Text from the catalogue: “Reservate der Sehnsucht”, written by Iris Dressler, Dortmund 1998.

Videowork: “Nóóó, you don’t understand”

A transparent male body stretches across three video projections, moving minimally as though floating in an aquarium. Similarly phantom-like fragments of sounds and sen­tences emerge from off-screen. Isolated from their original context in diverse television series, they form cryptic dialogues that are repeatedly broken by short pauses; short moments of silence. Neither plots nor actions come into effect, but rather a sterile substitute, made of little fragments that are, and could make one, emotional. The snatches of language as well as the expressions of emotion, like laughter; sobbing, groaning, shrieking, giggling are, in addition to their acoustic presence, simultaneously transmitted in text and projected onto the floating body, like subtitles. The appearance and disappearance of voices in turn, direct his movements in the ‘vacuum’. "This is your father speaking" is said at one point.

It is well known that film and television are surfaces for the projection and mirroring of our confessed and hidden longings and passions. Voices, sounds and film music play an important yet subtle role in this. In Nóóó, you don't understand Bogers compres­ses the effects of intonation parame­ters, both outside and inside speech -parameters that even babies are able to decipher and certainly understand. With this he creates space for certain dramatics that as a spectator; one can hardly escape from. The lethargy of the passively floating body, reacting only to 'His Master's Voice', is passed on to the position of the viewer. The subtle suggestive power of mass media, capable of manipulating our moods considerably (this is of course how advertising operates), seems both isolated and isolating alike; it appears as a powerful dis­course that we enter willingly.

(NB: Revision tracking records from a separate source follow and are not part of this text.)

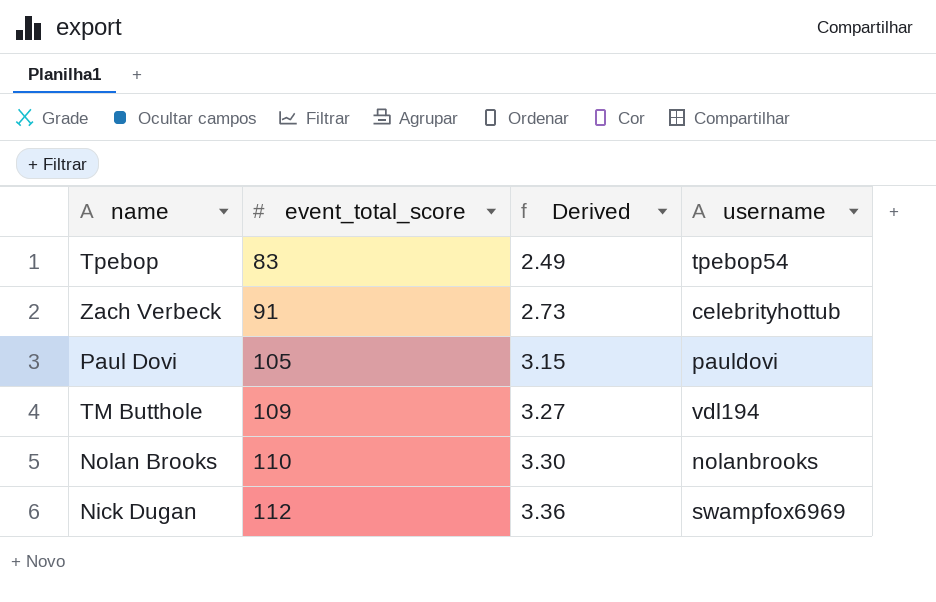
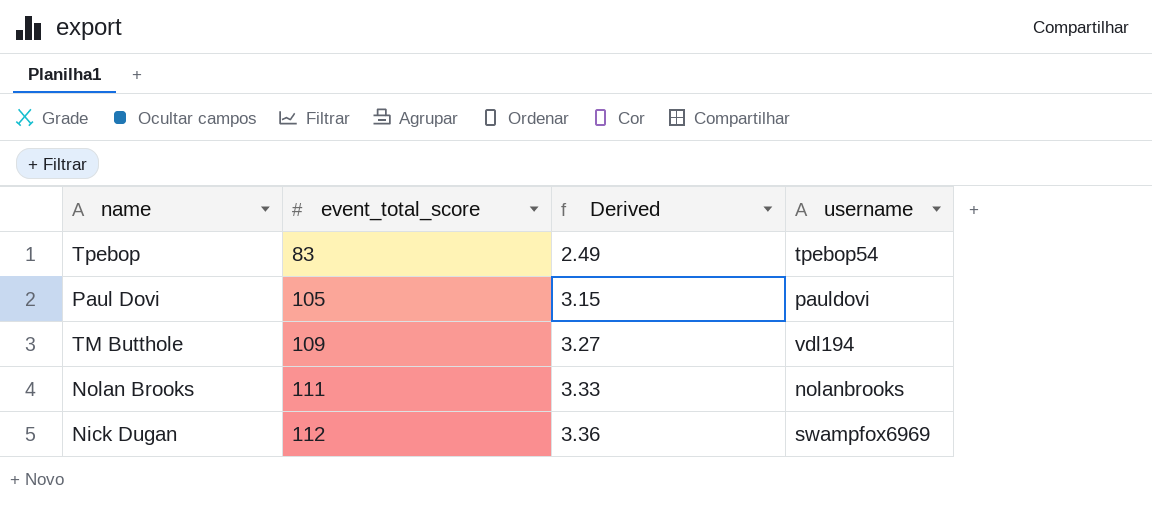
row Zach Verbeck: 91 | 2.73 | celebrityhottub -> none
Nolan Brooks | event_total_score: 110 -> 111
Nolan Brooks | Derived: 3.30 -> 3.33

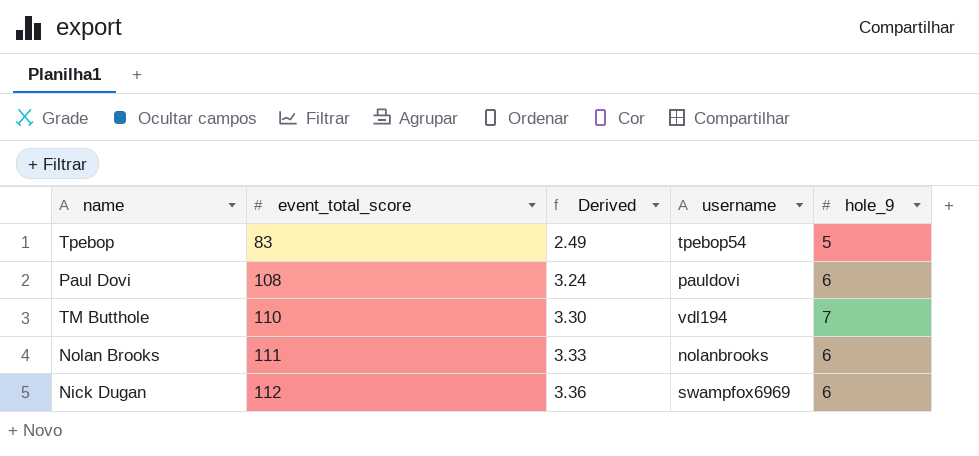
column hole_9 | position: none -> 5
Paul Dovi | event_total_score: 105 -> 108
Paul Dovi | Derived: 3.15 -> 3.24
TM Butthole | event_total_score: 109 -> 110
TM Butthole | Derived: 3.27 -> 3.30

Excerpt from the catalogue of the solo exhibition: ‘Shared Moments’, ‘Woodstreet Galleries’,  Pittsburgh USA, Oktober 2002.

The video installation Play-Rev-Play consists of three semi-transparent screens which structure the presentation room.  The images projected upon them thus cannot be grasped at first sight, but only after walking through the whole room and taking in the clipping-like constellations.  The images can be viewed from both sides of the screens, creating a multiplicity of perspectives, i.e. as many exclusions as connections, which are directly linked to the viewer’s position.

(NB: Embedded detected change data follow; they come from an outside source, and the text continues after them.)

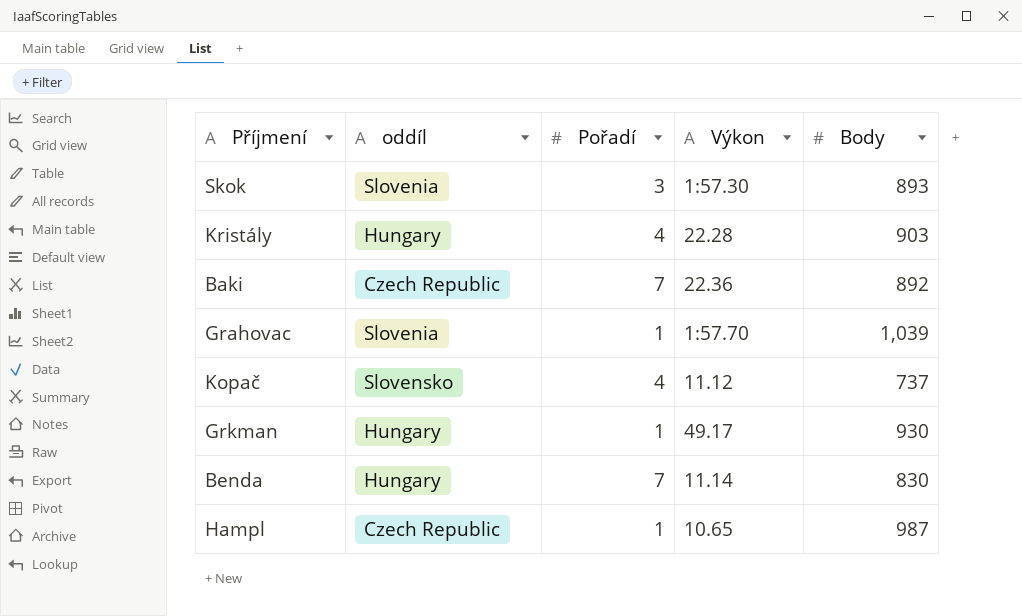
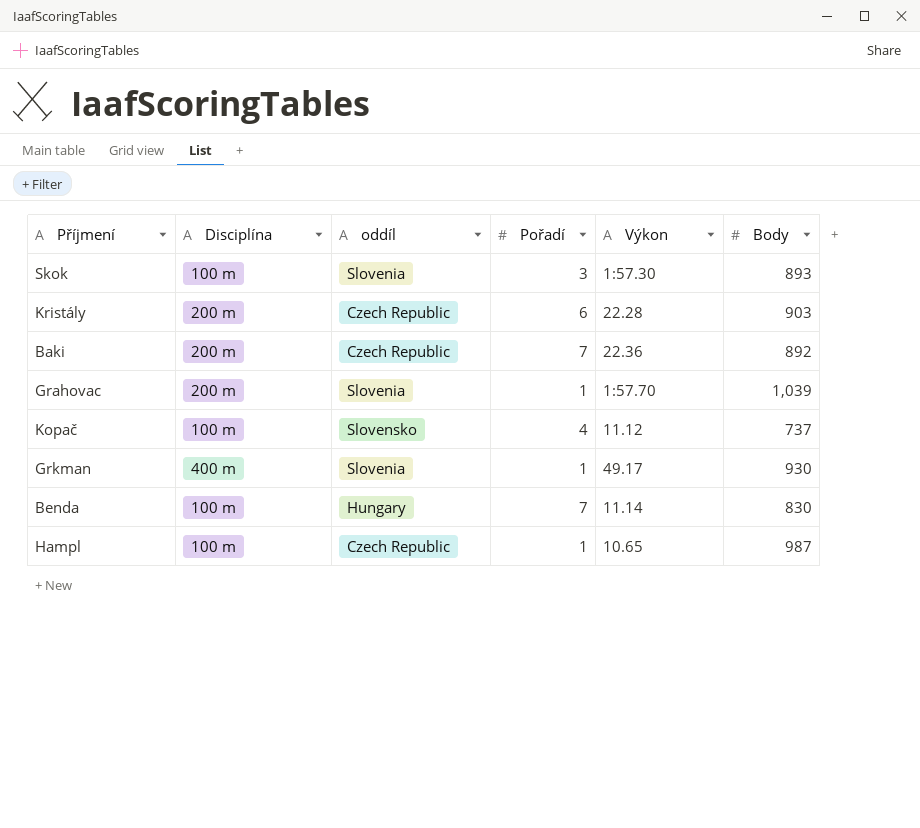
column Disciplína | position: none -> 2
Kristály | oddíl: Hungary -> Czech Republic
Kristály | Pořadí: 4 -> 6
Grkman | oddíl: Hungary -> Slovenia

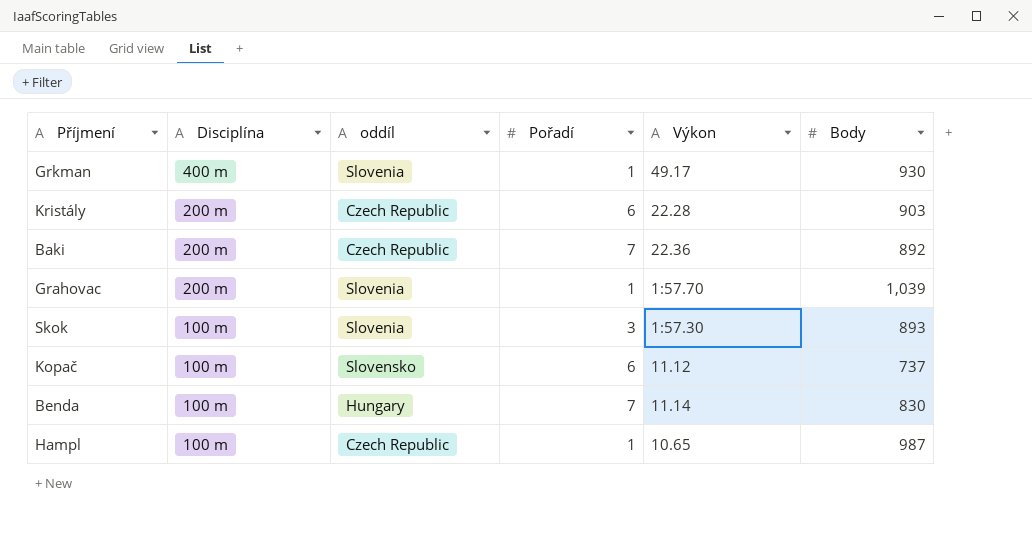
row order: none -> Disciplína descending
Kopač | Pořadí: 4 -> 6

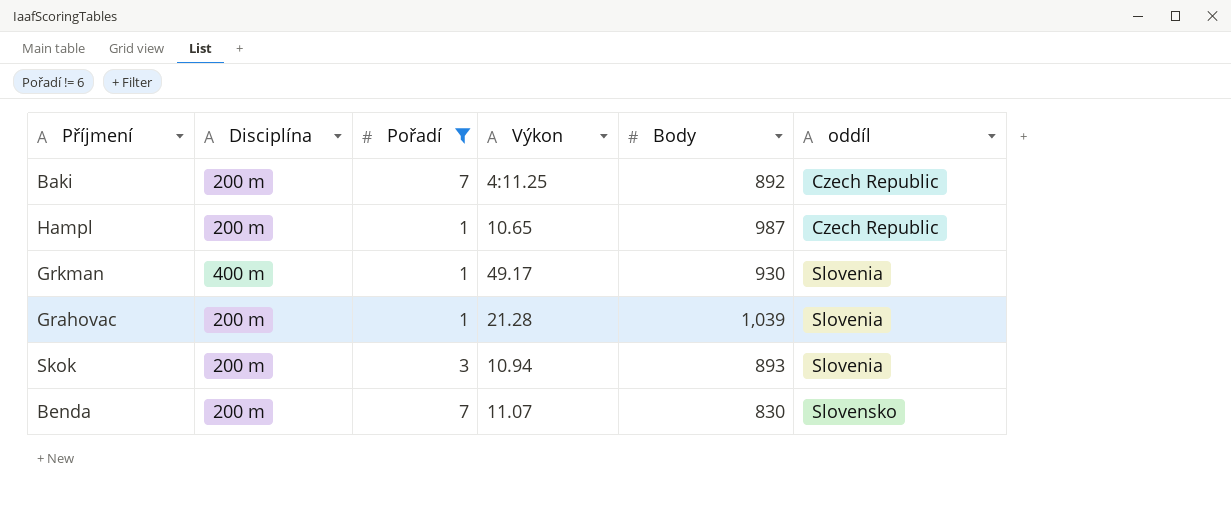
filter: none -> Pořadí != 6
row order: Disciplína descending -> oddíl ascending
column oddíl | position: 3 -> 6
Baki | Výkon: 22.36 -> 4:11.25
Hampl | Disciplína: 100 m -> 200 m
Grahovac | Výkon: 1:57.70 -> 21.28
Skok | Disciplína: 100 m -> 200 m
Skok | Výkon: 1:57.30 -> 10.94
Benda | Disciplína: 100 m -> 200 m
Benda | Výkon: 11.14 -> 11.07
Benda | oddíl: Hungary -> Slovensko

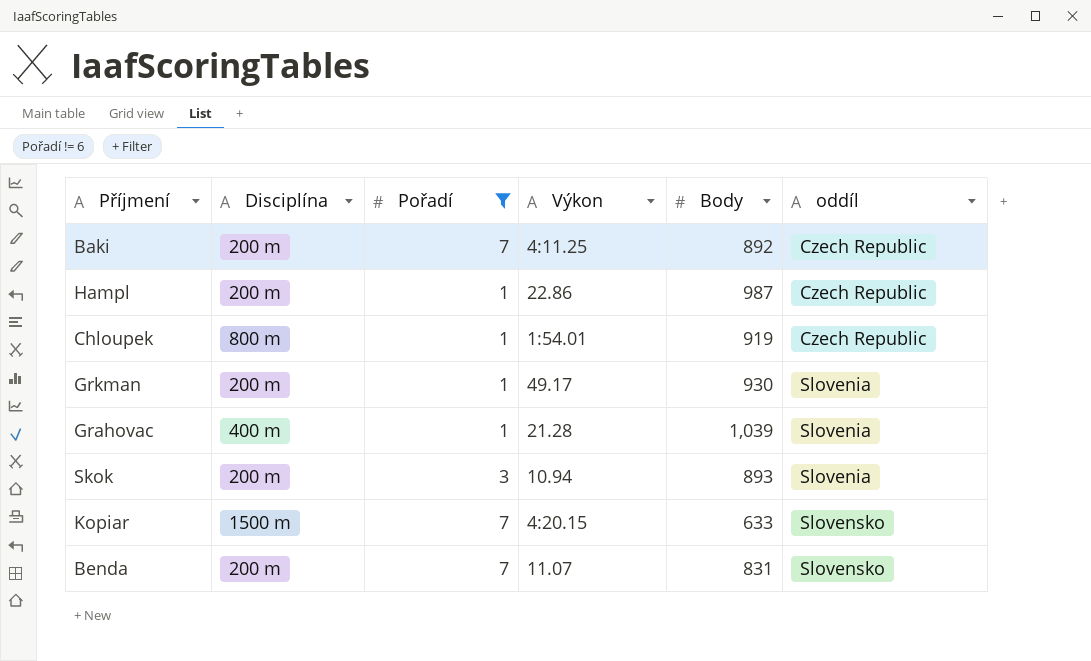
Hampl | Výkon: 10.65 -> 22.86
row Chloupek: none -> 800 m | 1 | 1:54.01 | 919 | Czech Republic
Grkman | Disciplína: 400 m -> 200 m
Grahovac | Disciplína: 200 m -> 400 m
row Kopiar: none -> 1500 m | 7 | 4:20.15 | 633 | Slovensko
Benda | Body: 830 -> 831

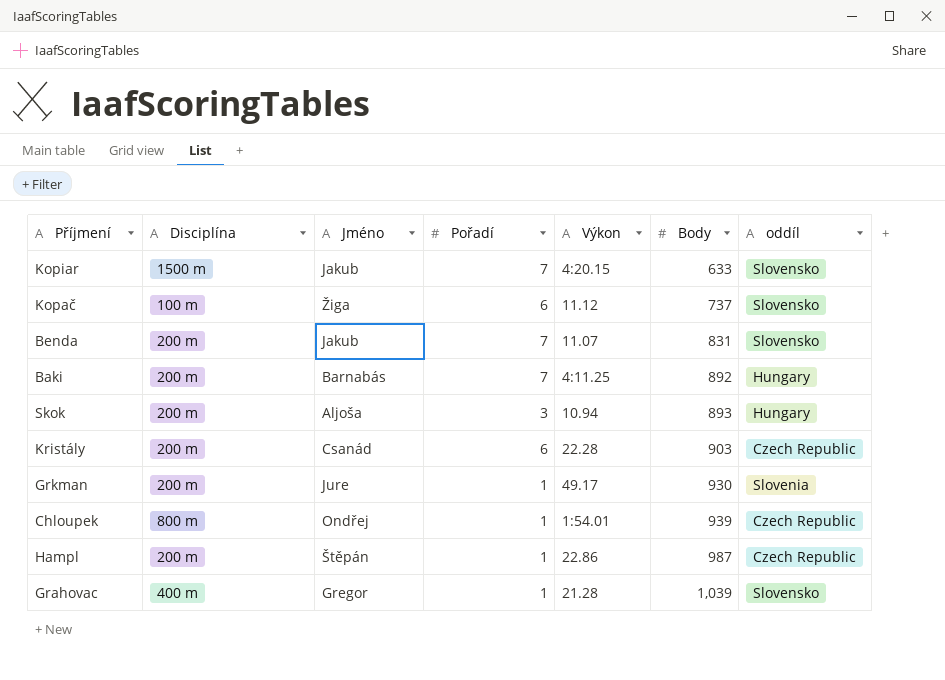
filter: Pořadí != 6 -> none
row order: oddíl ascending -> Body ascending
column Jméno | position: none -> 3
Baki | oddíl: Czech Republic -> Hungary
Skok | oddíl: Slovenia -> Hungary
Chloupek | Body: 919 -> 939
Grahovac | oddíl: Slovenia -> Slovensko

On the three screens of Play-Rev-Play we can see a foot, hand and head, each of monumental size, drifting almost weightlessly and independently from each other under water in front of a black background.  The aquarium-like remoteness of their presence and their distance to the observer’s world is as equally radical and hermetic as in Nóóó, You Don’t Understand.  As if powered by an invisible force, hand, foot, and head suddenly act simultaneously and slowly move to the surface of the water.  But before they can break the surface and the head can gasp for air, an arm suddenly appears out of nowhere and pushes the head, hand and foot back into the water.  The meditative calm of complete self-sufficiency changes unexpectedly into a violent action, which almost takes one’s breath away.  As soon as the arm appears, the three pictures briefly freeze and then reverse in slow motion back to the original state.  During this time the otherwise silent images are accompanied by the original sound of the recordings.  It is again peaceful and quiet, as if nothing happened and nothing could shake the cosmos of these three solitary images.  One would almost forget the incident if it were not continually repeating itself, and if tiny changes were not entering the images each time.  In an impressive way, Play-Rev-Play shows us a central phantasm of Western culture: the desire for constancy, continuity, and eternity; the fear of change; the wish to hold on to things, moments and events, i.e. life itself; so that it remains unchanged for all times.  We are living in a culture that represses and despises death, which paradoxically equals a longing for death.  And it is the media of photography and film that reflects reality, in which the desire to hold on coincides with the desire to kill the moment.  The perfect harmony, the ideal state of permanence and security, is only disturbed when the lifeless body parts, which are fixed in the image and preserved like compounds, begin to move; to break out of their calm remoteness and want to return to life.  What first seems to be an act of external force, i.e. the arm that permanently pushes down the head gasping for air, does not fulfill anything else than our primary desire that nothing should change.  The arm in Play-Rev-Play seems to set boundaries that hope to see death overcome in the picture.